Я носила вещи из дома к машине, допаковывалась. А в голове всё крутилось: «Чего там такое у Коли, что за проблема? Раз Нюку позвал, значит, правда, серьёзный вопрос».
Нюка была у деревенских советчиком. Давно уже закрепилась за ней эта роль. Совет можно у любого спросить, да только Нюкин совет выходил нехлопотным. Она, неспешно живя, так и жизнь видела – несуетливо. И то, что другие решали, борясь, сопротивляясь обстоятельствам, обламываясь и обламывая жизнь, Нюка разрешала, как бы ничего не предпринимая. Она, словно вода, находила самое простое место для протекания жизни, такое, что и делать-то много не надо. И такое вот Нюкино решение восстанавливало порядок. Народ это ценил.

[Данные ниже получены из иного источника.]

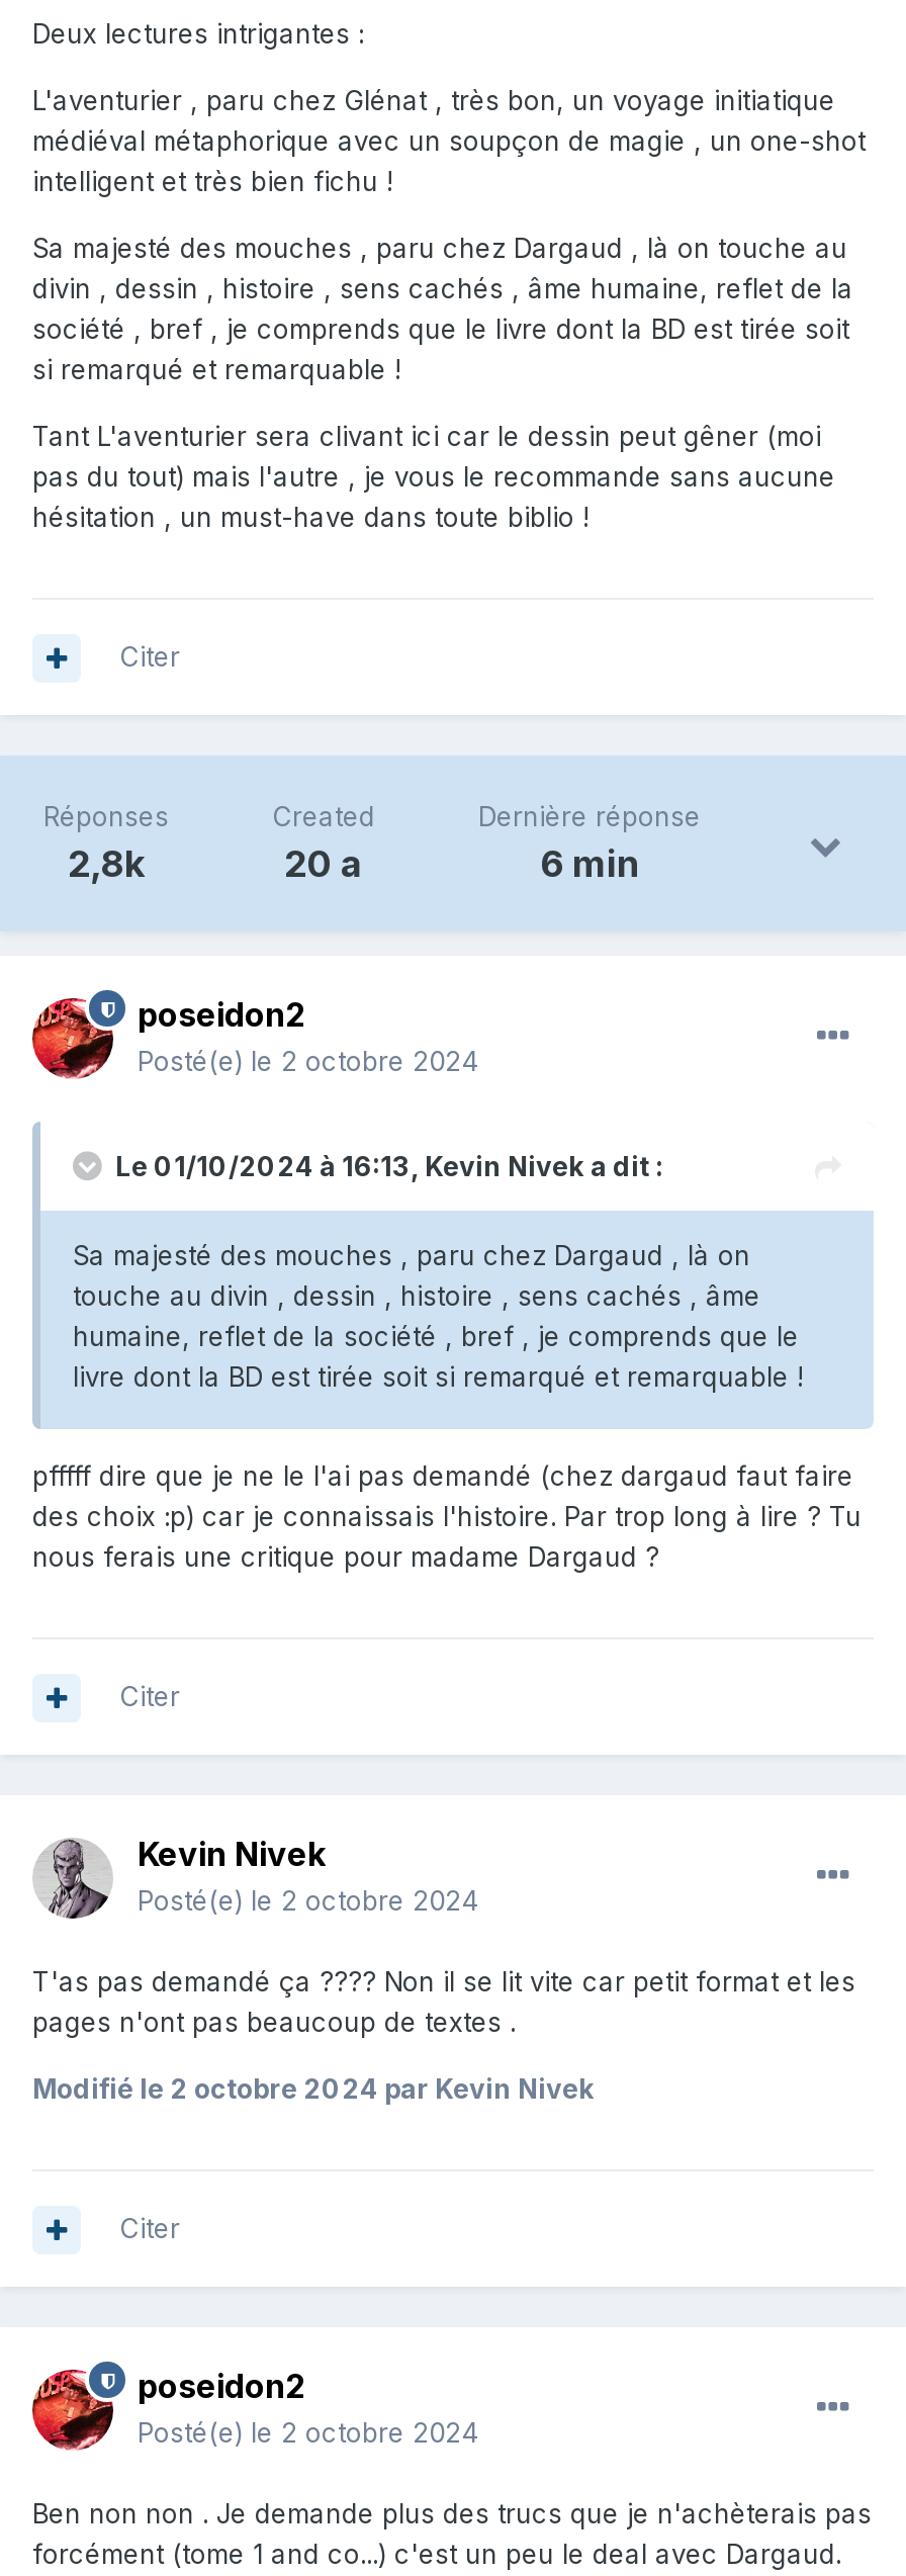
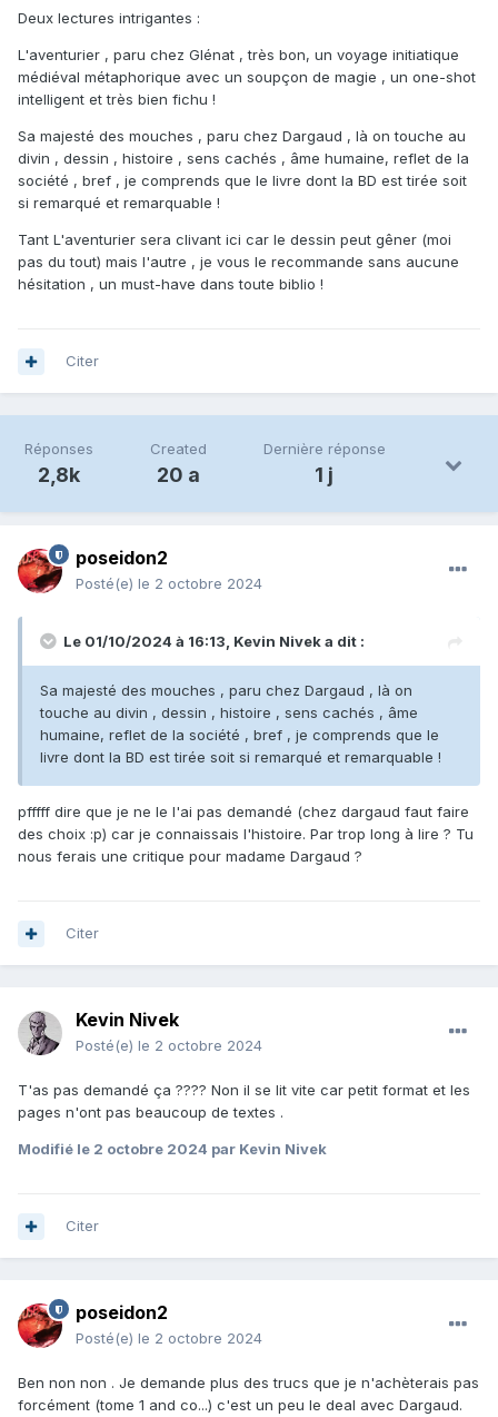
[540,843,639,886] 6 min -> [315,463,333,487] 1 j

Взять хоть историю со снегирёвскими парнями. Я ещё ребёнком была, когда Нюкины две дочки подрастали. Девушки они были весёлые и собой недурны. А тогда как раз завелись у парней мотоциклы. Не то чтобы у всех, но у тех, кто покруче, появились, особенно «Ява» был в почёте. Вот и начали чужие парни по деревням разъезжать, девчонок кадрить. Снегири-то – посёлок большой, он у станции за три километра, деревенские этих парней раньше в глаза не видели. А тут началось: рёв мотоциклетный по вечерам, туда-сюда ездят, девчонок деревенских мутят.